* [DATA RECORDS]:
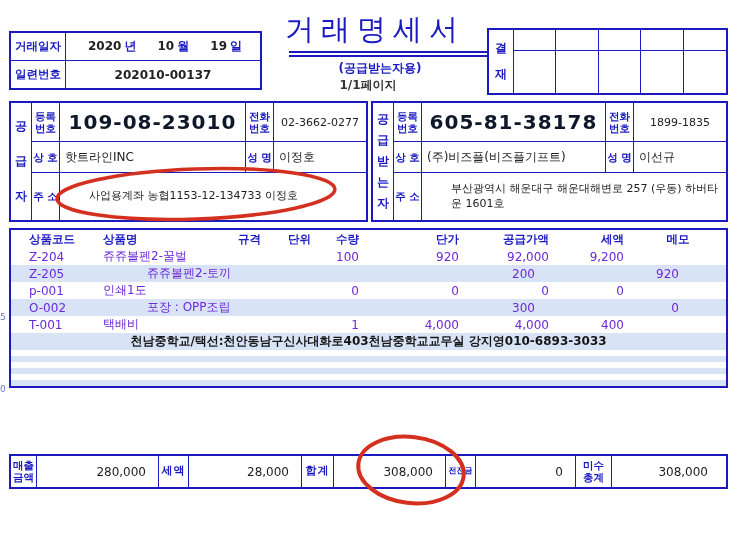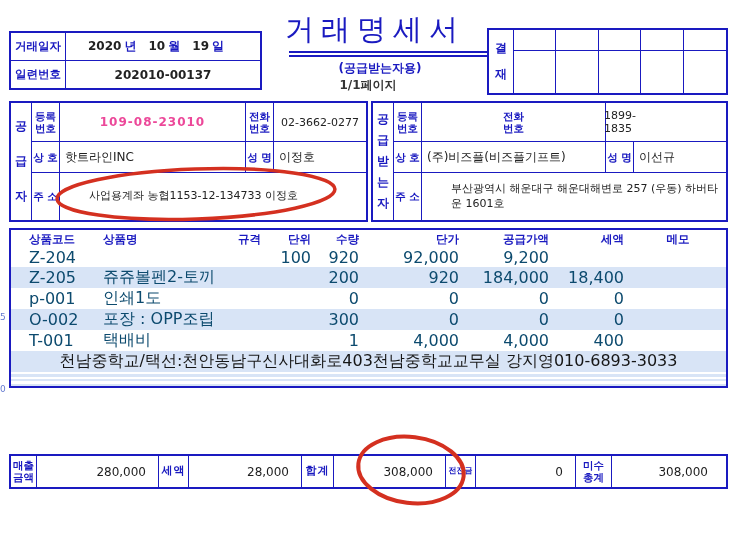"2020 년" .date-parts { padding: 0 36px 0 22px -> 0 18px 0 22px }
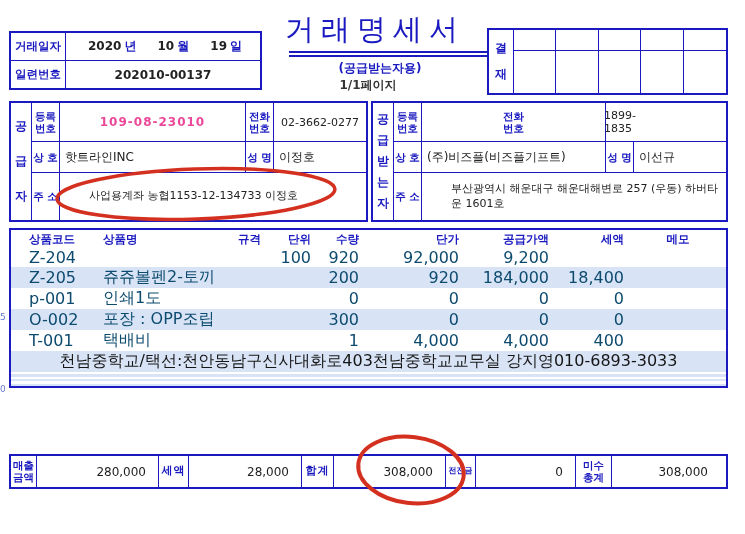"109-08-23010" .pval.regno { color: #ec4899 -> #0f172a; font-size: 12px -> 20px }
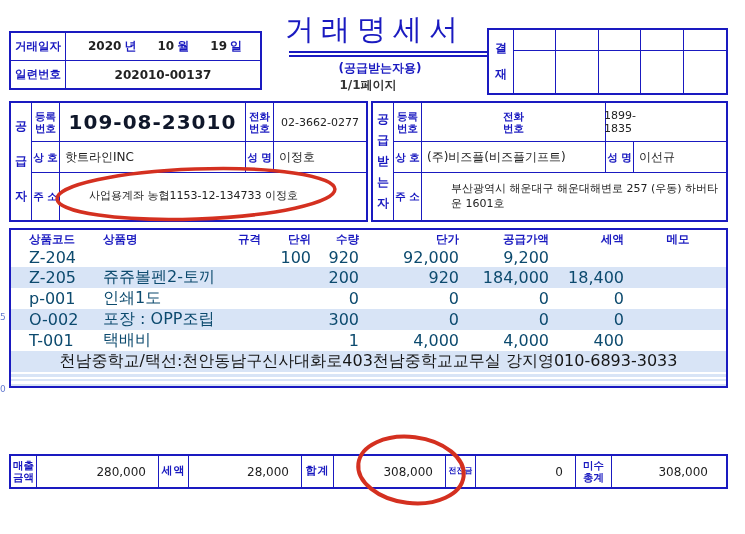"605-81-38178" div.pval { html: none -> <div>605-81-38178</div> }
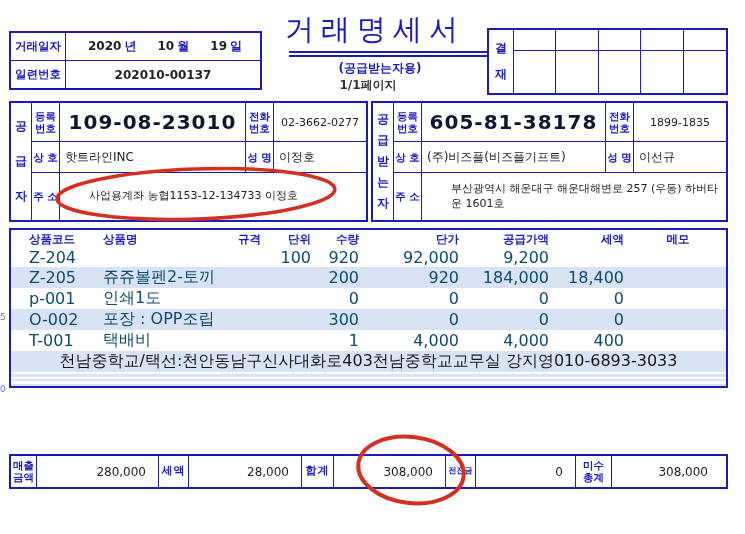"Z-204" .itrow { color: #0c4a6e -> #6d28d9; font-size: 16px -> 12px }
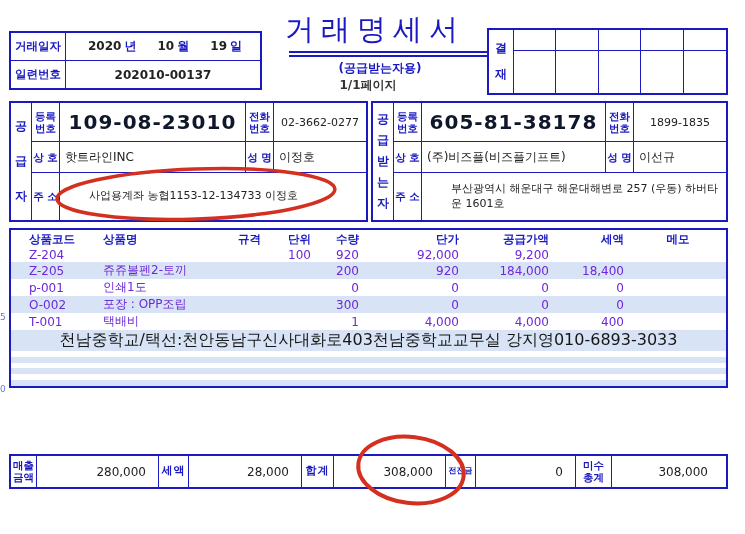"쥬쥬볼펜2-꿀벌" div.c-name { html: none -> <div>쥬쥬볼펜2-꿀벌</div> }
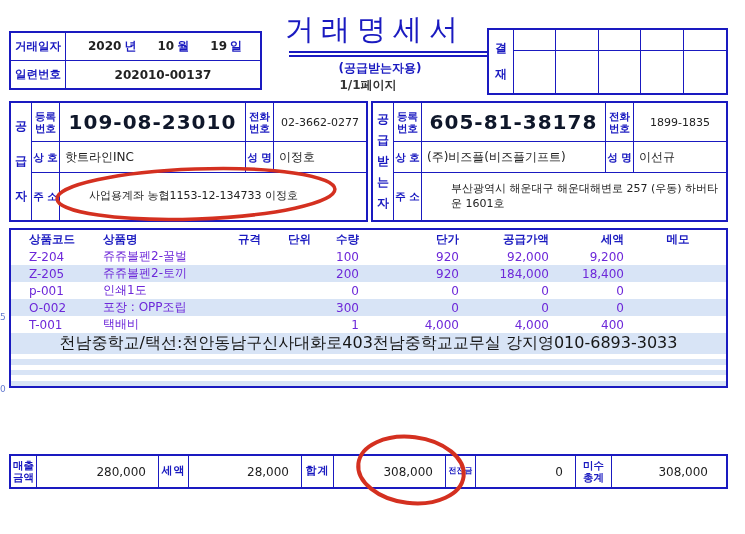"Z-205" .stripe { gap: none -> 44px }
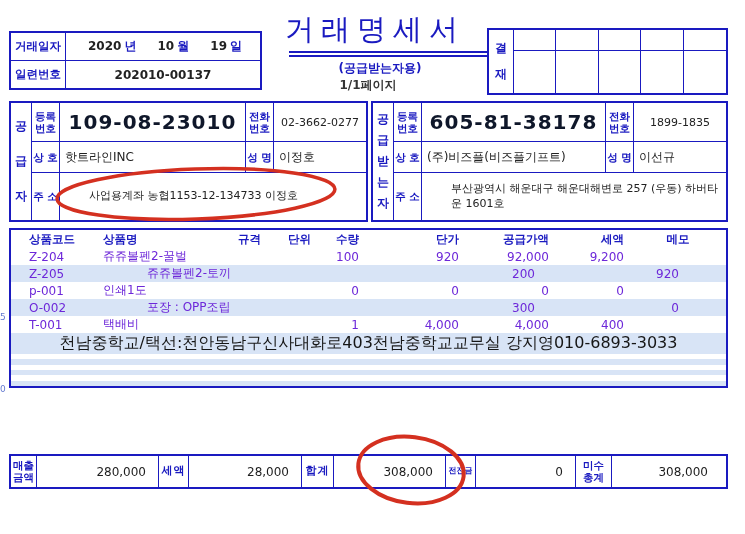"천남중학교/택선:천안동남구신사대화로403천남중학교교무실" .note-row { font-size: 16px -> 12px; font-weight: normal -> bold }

---

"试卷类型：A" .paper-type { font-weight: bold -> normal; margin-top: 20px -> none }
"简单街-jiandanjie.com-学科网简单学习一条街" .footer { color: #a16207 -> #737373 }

* [EXERCISE DIRECTIONS]:
Set down exactly the lines above, from the line containing "padding: 0 36px" through the line containing "16px -> 12px;". Skip the pictures.

* [TASK RESPONSE]:
"2020 년" .date-parts { padding: 0 36px 0 22px -> 0 18px 0 22px }
"109-08-23010" .pval.regno { color: #ec4899 -> #0f172a; font-size: 12px -> 20px }
"605-81-38178" div.pval { html: none -> <div>605-81-38178</div> }
"Z-204" .itrow { color: #0c4a6e -> #6d28d9; font-size: 16px -> 12px }
"쥬쥬볼펜2-꿀벌" div.c-name { html: none -> <div>쥬쥬볼펜2-꿀벌</div> }
"Z-205" .stripe { gap: none -> 44px }
"천남중학교/택선:천안동남구신사대화로403천남중학교교무실" .note-row { font-size: 16px -> 12px; font-weight: normal -> bold }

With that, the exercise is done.